Fraser: Aw, I’m going to miss the Amazing Meeting this year. That sounds great.
Fraser: So it’s time to look deep into history to the birthplace of modern mathematics: Ancient Greece. And one of the most famous mathematicians of the time was Archimedes. We use many of his mathematical theories and inventions to this day, while others, not so much — they’re steeped in legend and mystery.
Fraser: So Pamela, do you have a whole section when you’re teaching people where you go through some of the Archimedes principles?
Pamela: It’s more a matter of they keep randomly cropping up depending on what I’m teaching. So when I’m teaching freshman physics, he crops up all through different things we’re trying to understand. So when we start talking about basic machines, he came up with the simple Archimedes Screw, which was used to raise water, and you can also use it to raise “stuff.” Then he comes up when people start grouching about having to use Calculus because he really is the father of the ideas behind Calculus, even if he’s not the one who developed Calculus. Then when we’re talking about the initial measurements of distance to the Moon…he didn’t do that, but he wrote about what was done by Aristarchus, so he just keeps cropping up as this 300-years-before-Jesus guy, who was doing amazing modern mathematics.
Fraser: Yeah, and also, for people who want to build death rays, he comes up.
Pamela: Well, yes, there’s that too. That’s actually one of the more awesome things that he may or may not have done.
Fraser: Yeah, I think the “Mythbusters” have taken a real crack at trying to figure out if he had done it, but we’ll get to that in a little bit. So then, who was Archimedes, and when did he live?
Pamela: So he lived about 300 years B.C. (287 B.C. is given as his birth year, roughly), died roughly 212 B.C., actually lived to be an old man by the standards of the time. He lived to be a bout 75, which didn’t usually happen back then, and one of the sadnesses is he didn’t actually die of old age; he died by annoying a soldier, basically. There are a couple of different stories about his death. It’s generally agreed that he died when the city of Syracuse was captured during the Second Punic War, and that the general that captured the city, Marcus Claudius Marcellus, had ordered that he was not to be harmed. He was seen as a scientific, mathematical resource that was to be protected, sort of like a lot of the German rocket scientists in World War II were protected, but depending on whose story you read, the soldier who came across him either found him doing mathematics in the sand (this was in the days before whiteboard — you used what you had, in this case, sand was the moral equivalent of a whiteboard), according to one story he was working figures in the sand, and the soldier said, “Come with me,” and was going to take him to the general, and he said, “No, no, no! I need to finish the calculation I’m doing,” and the soldier killed him. According to the other story, the mathematical instruments he had with him were seen as valuable, or dangerous, and he was killed for the mathematical instruments he had. In either case, the general, Marcellus, was rather annoyed at the soldier because he was a valuable protected resource that was killed essentially for no reason.

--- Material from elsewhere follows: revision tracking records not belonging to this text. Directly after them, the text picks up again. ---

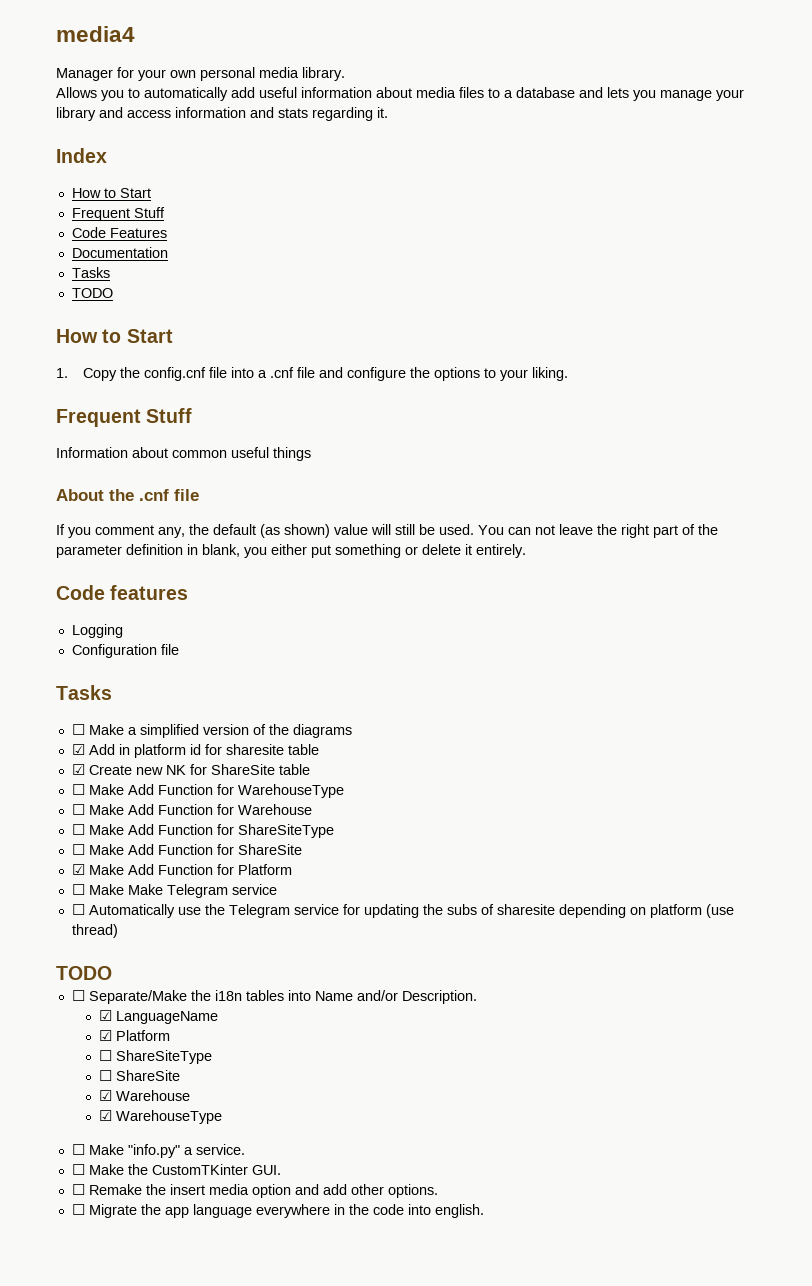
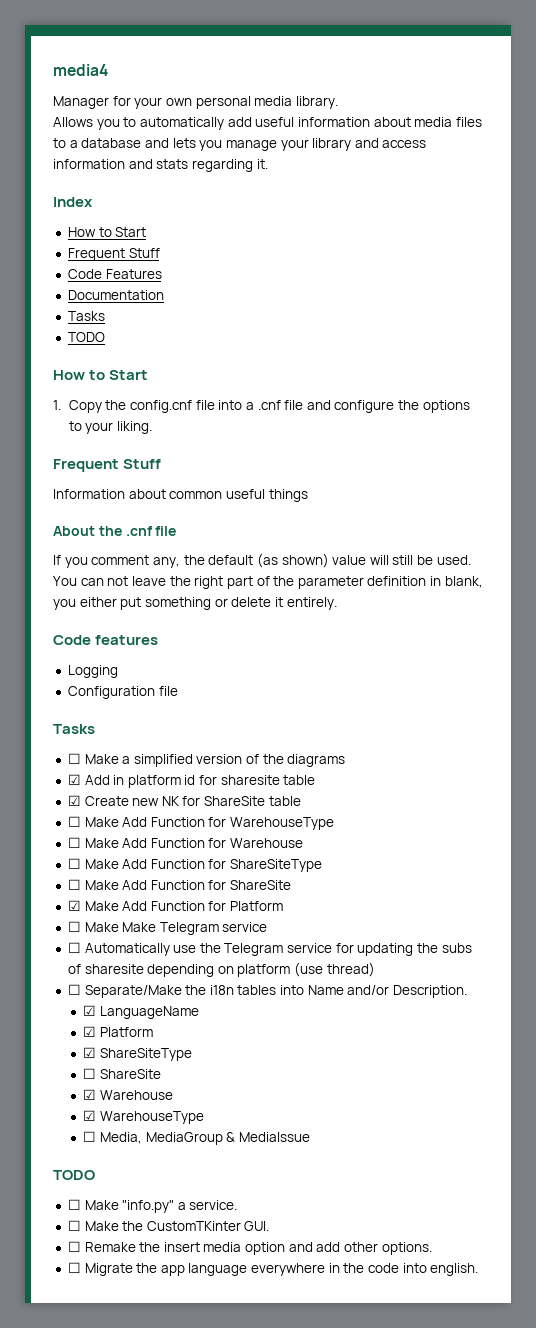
  ☐ Automatically use the Telegram service for updating the subs of sharesite depending on platform (use thread)
- TODO
- ☐ ShareSiteType
+ ☑ ShareSiteType
+ ☐ Media, MediaGroup & MediaIssue
+ TODO

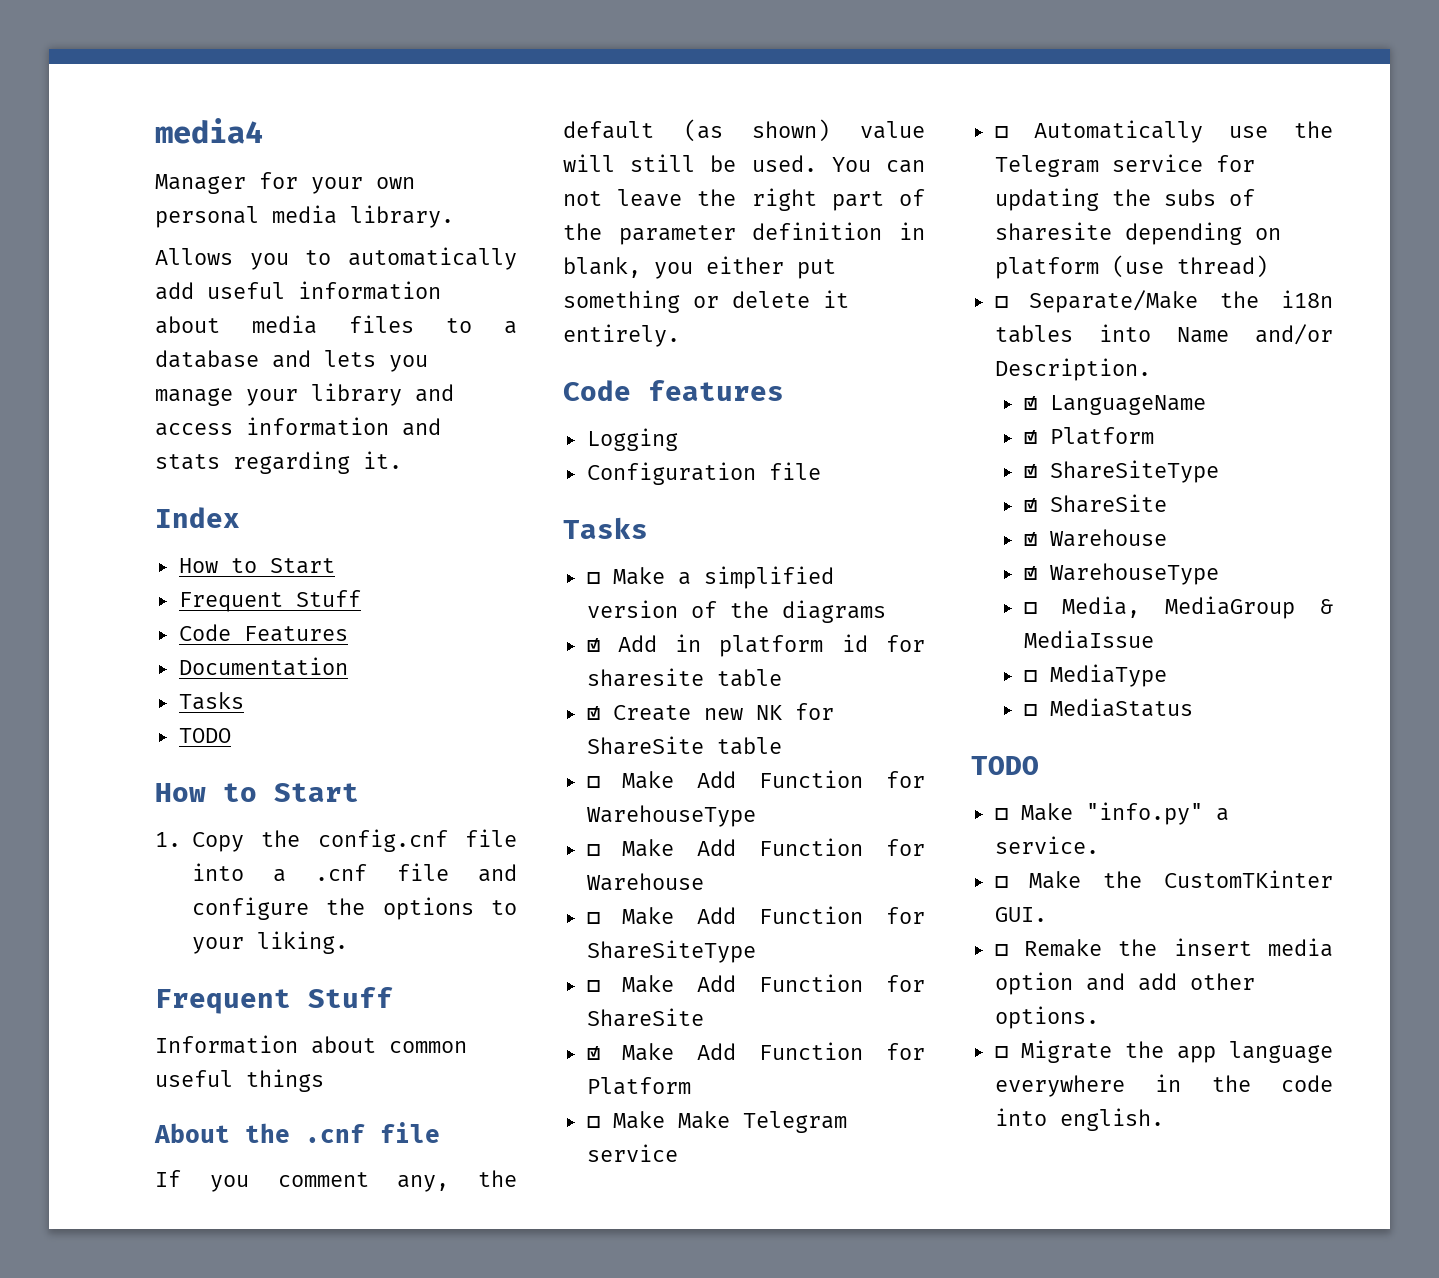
- ☐ ShareSite
+ ☑ ShareSite
+ ☐ MediaType
+ ☐ MediaStatus

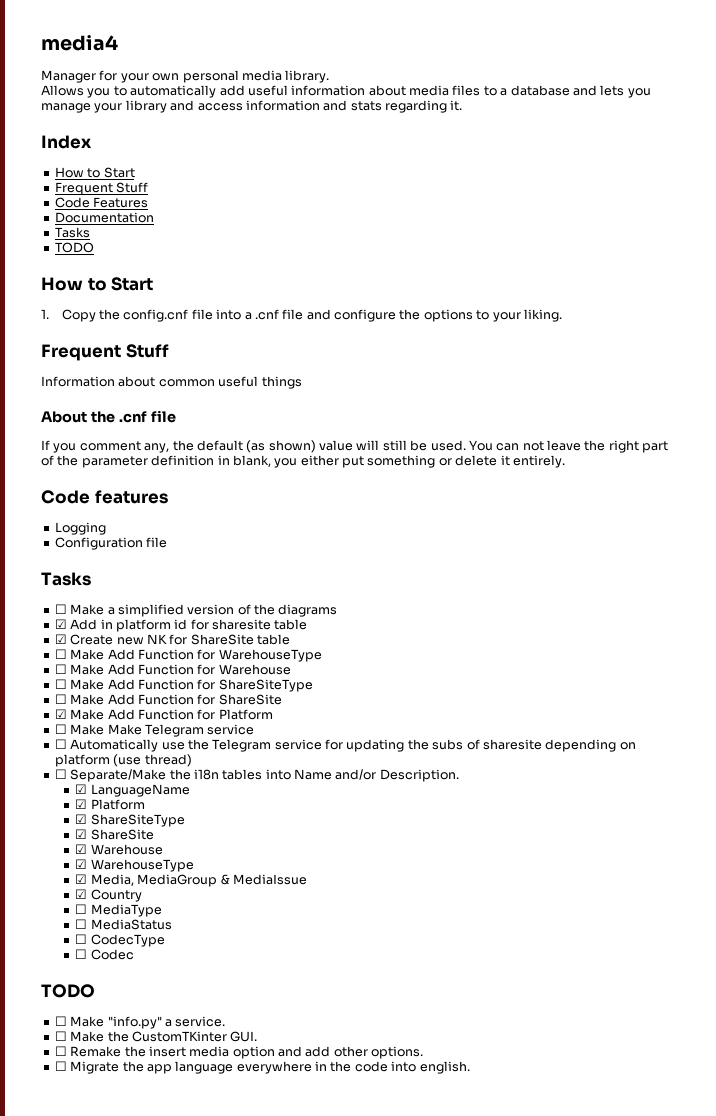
- ☐ Media, MediaGroup & MediaIssue
+ ☑ Media, MediaGroup & MediaIssue
+ ☑ Country
+ ☐ CodecType
+ ☐ Codec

A little old doddering man who basically mouthed off to a soldier.
Fraser: You can just imagine…I don’t know…that would be like an episode of the Big Bang Theory.
Pamela: [laughing] I can just see Sheldon doing this!
Fraser: He was just like a quintessential…clearly, a quintessential math geek: “No, no, I need to finish my calculation.” When a soldier upon threat of death was telling him to come along, most people will come along, but no, Archimedes had to finish his calculation. Clearly, he had some ideas that he had to get out of his head. OK, so that was how he lived and he died, but there had to be some interesting stuff in the middle. So where did he get started? I know what the big problem with a lot of these scientists from antiquity is that there’s just so little information on them.
Pamela: Yeah. So we don’t know a lot about him. Luckily, he was written about a bit by Plutarch. He did a lot of his own writing, and so while we don’t know the day-to-day details — we don’t know if he had kids, we don’t know if he was even married, we don’t know any of those — we do know a lot about who he corresponded with, based on his writings. So it’s imagined that he might have studied in Alexandria, Egypt because of correspondence he had with Conon of Samos, and Eratosthenes of Cyrene. So the fact that he was corresponding with these people as friends, leads people to think, well, perhaps he studied with them in Alexandria. It’s a guess. We do know that he spent significant portions of his life in Syracuse, on the island of Sicily, and that he was one of the most renowned, both mathematicians and builder of random things, and I think it’s the building of random things and the solving of random problems that relied on both experiment and mathematics that he gets remembered for. Lots of people have seen the various cartoons of a naked Archimedes springing out of the bath with a king’s crown (it’s a cartoon — the king’s crown was not in the bath with him) because he was given the task of determining if a crown the King had made was pure gold or not, and the way to do this (short of melting the crown) was a bit problematic, but he is supposedly the person who, while in the bath thinking, realized as he moved, and the water level moved, that water is, for the most part, an uncompressible fluid, and so if you take something, and it submerges completely in the water, the amount of water displaced is going to give you the volume of the object, and based on the volume and the weight of the object, you can measure its density. If you can measure its density, you can figure out if it’s made of pure gold or not because pure metals…each pure metal has a different density, and sure enough, it turned out the crown was polluted with silver, so his “Eureka” moment, where he is said to have sprung out of the bath naked screaming “Eureka!” – no one knows if that’s true or not, but we now torture all good first-year physics students with repeating Archimedes’ experiment.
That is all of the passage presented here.